**What is needed:** Within the data that follows, how many lines carry the string "diff"? Give the number alone.

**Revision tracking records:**
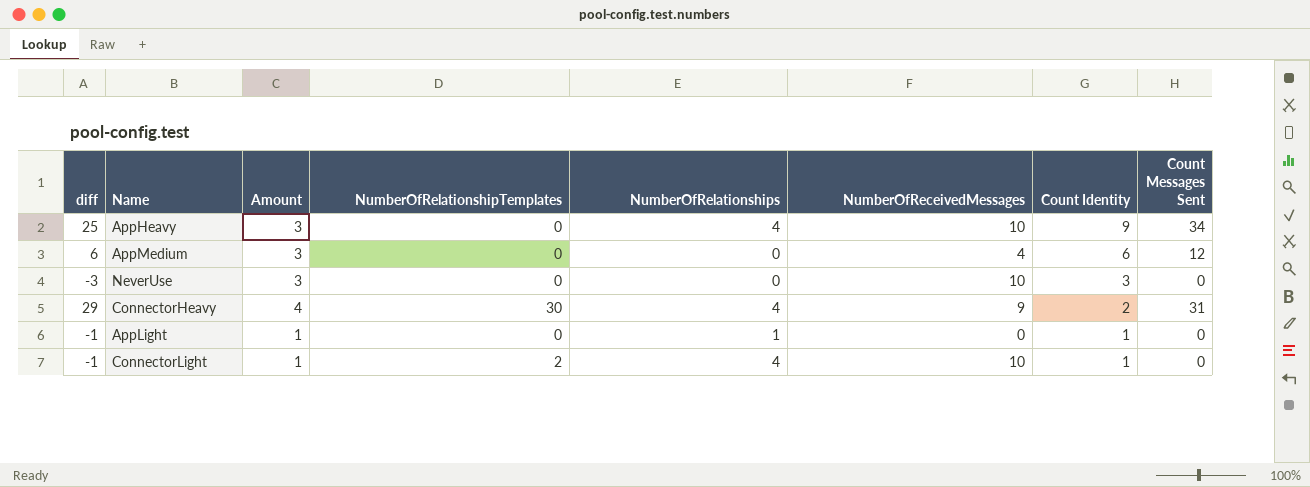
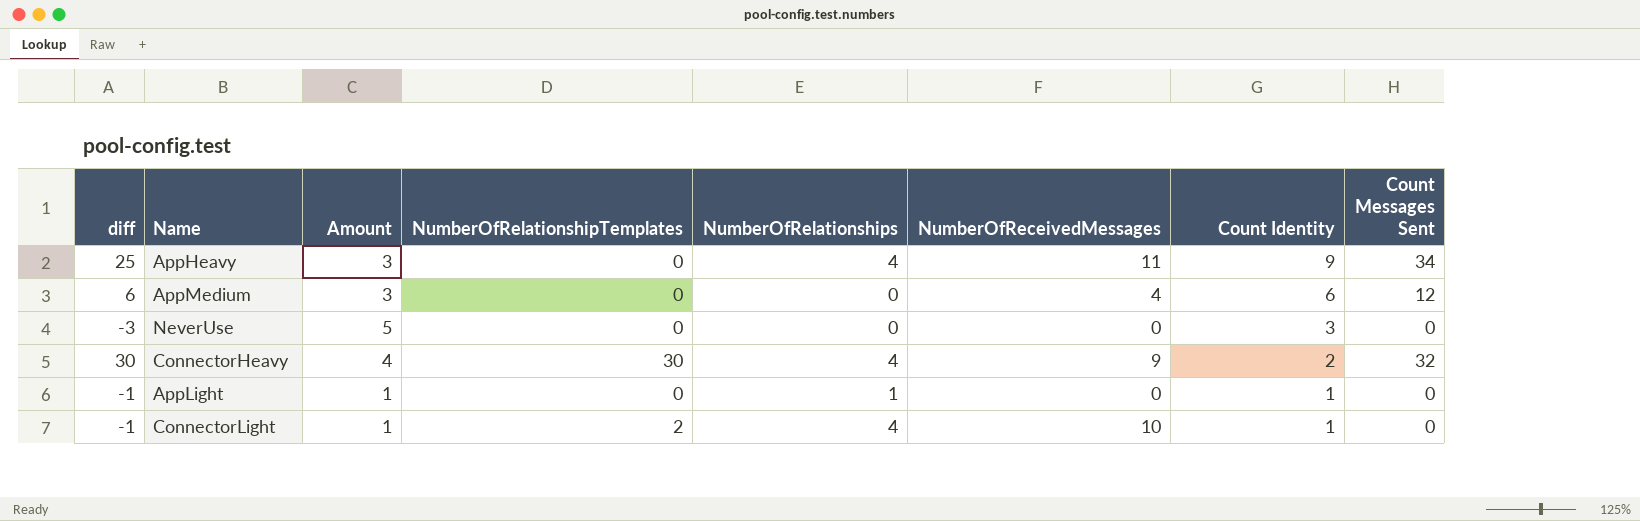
AppHeavy | NumberOfReceivedMessages: 10 -> 11
NeverUse | Amount: 3 -> 5
NeverUse | NumberOfReceivedMessages: 10 -> 0
ConnectorHeavy | diff: 29 -> 30
ConnectorHeavy | Count Messages Sent: 31 -> 32

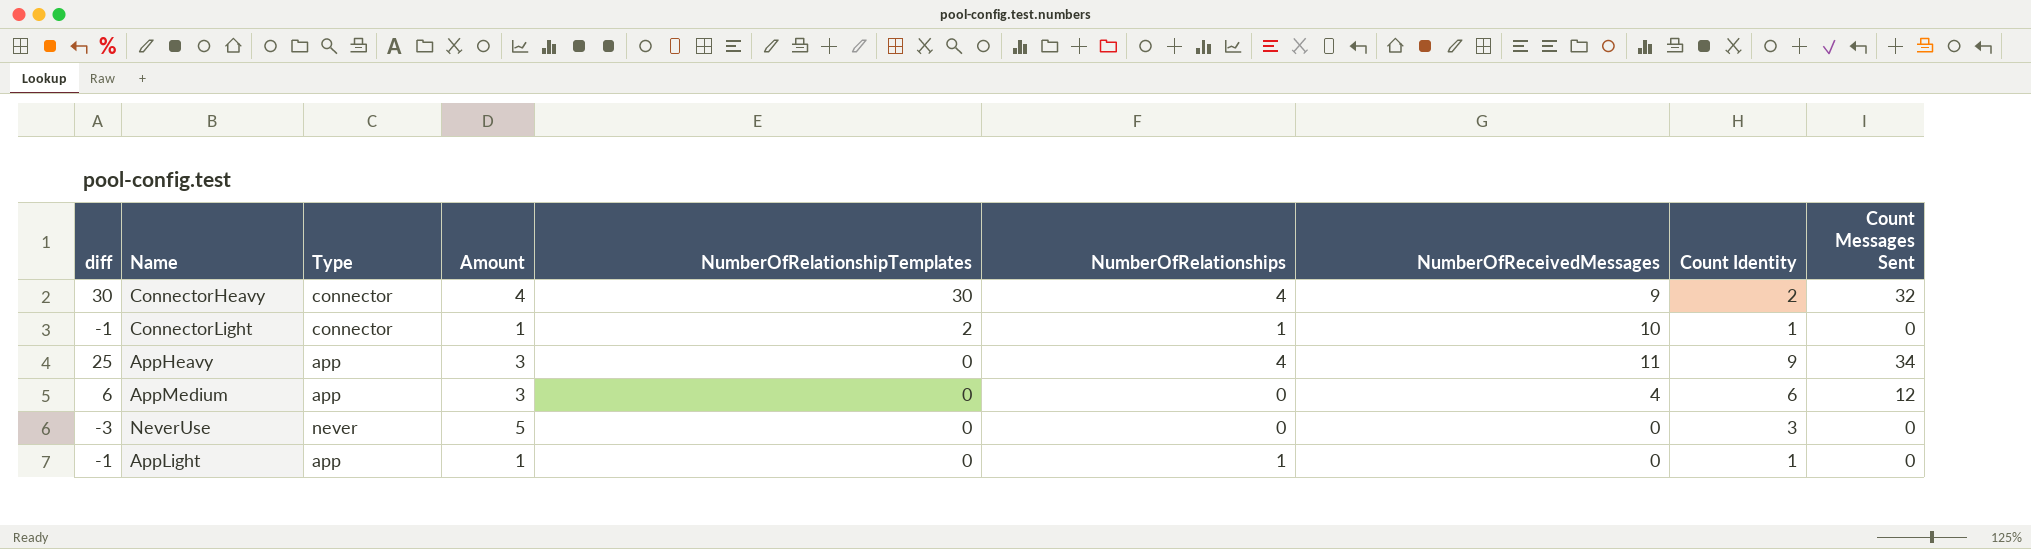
row order: Count Identity descending -> NumberOfRelationshipTemplates descending
column Type | position: none -> 3
ConnectorLight | NumberOfRelationships: 4 -> 1

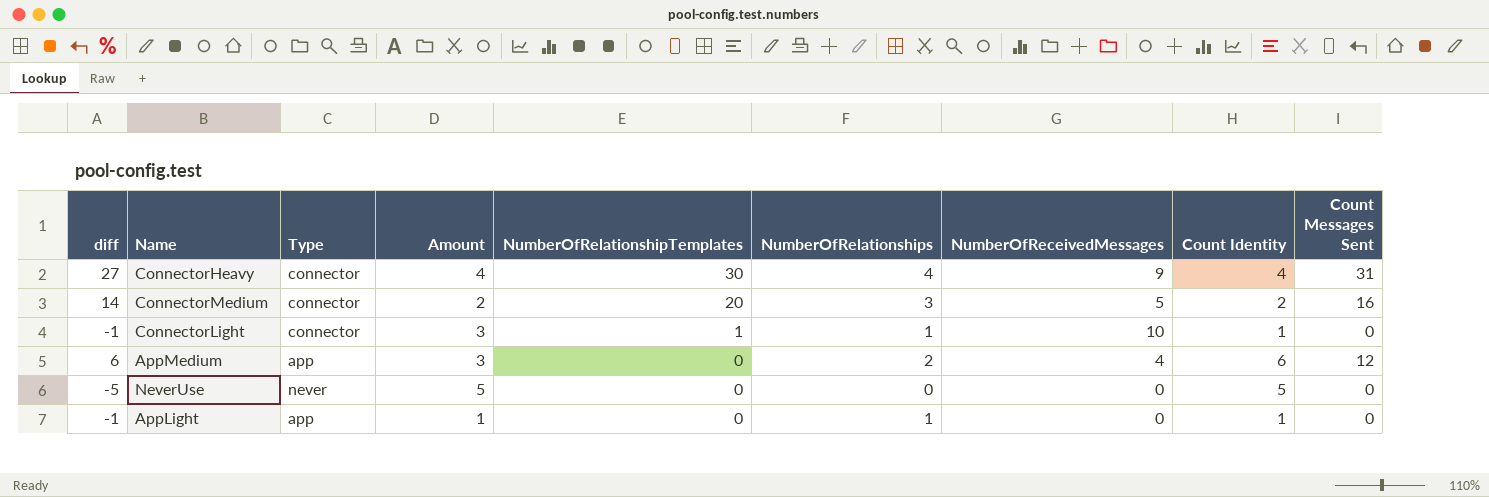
row AppHeavy: 25 | app | 3 | 0 | 4 | 11 | 9 | 34 -> none
ConnectorHeavy | diff: 30 -> 27
ConnectorHeavy | Count Identity: 2 -> 4
ConnectorHeavy | Count Messages Sent: 32 -> 31
row ConnectorMedium: none -> 14 | connector | 2 | 20 | 3 | 5 | 2 | 16
ConnectorLight | Amount: 1 -> 3
ConnectorLight | NumberOfRelationshipTemplates: 2 -> 1
AppMedium | NumberOfRelationships: 0 -> 2
NeverUse | diff: -3 -> -5
NeverUse | Count Identity: 3 -> 5

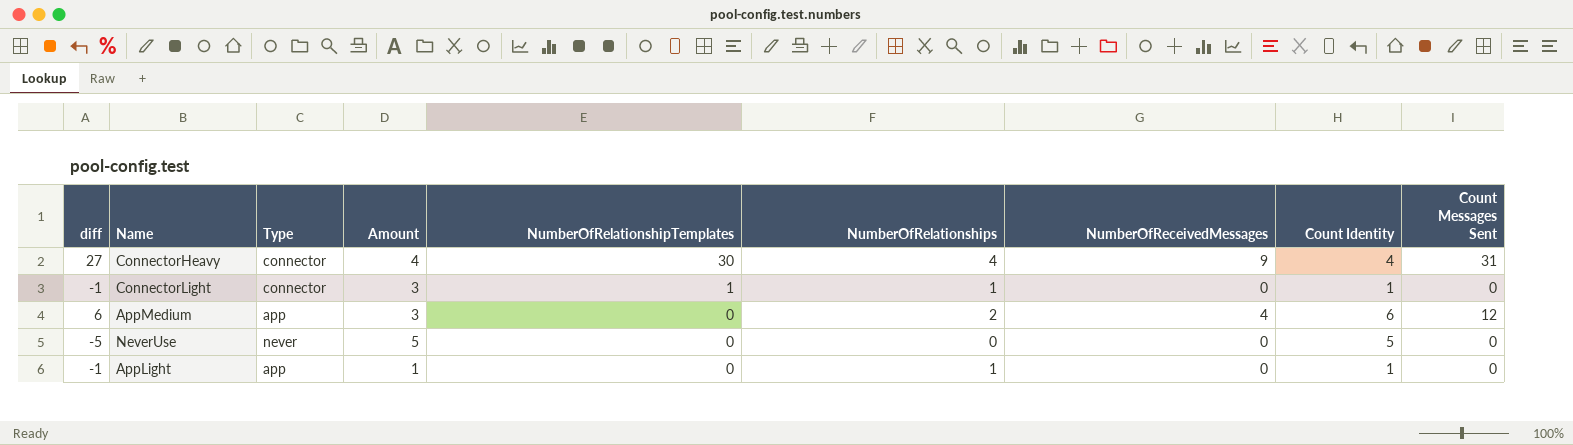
row ConnectorMedium: 14 | connector | 2 | 20 | 3 | 5 | 2 | 16 -> none
ConnectorLight | NumberOfReceivedMessages: 10 -> 0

**Your response:** 3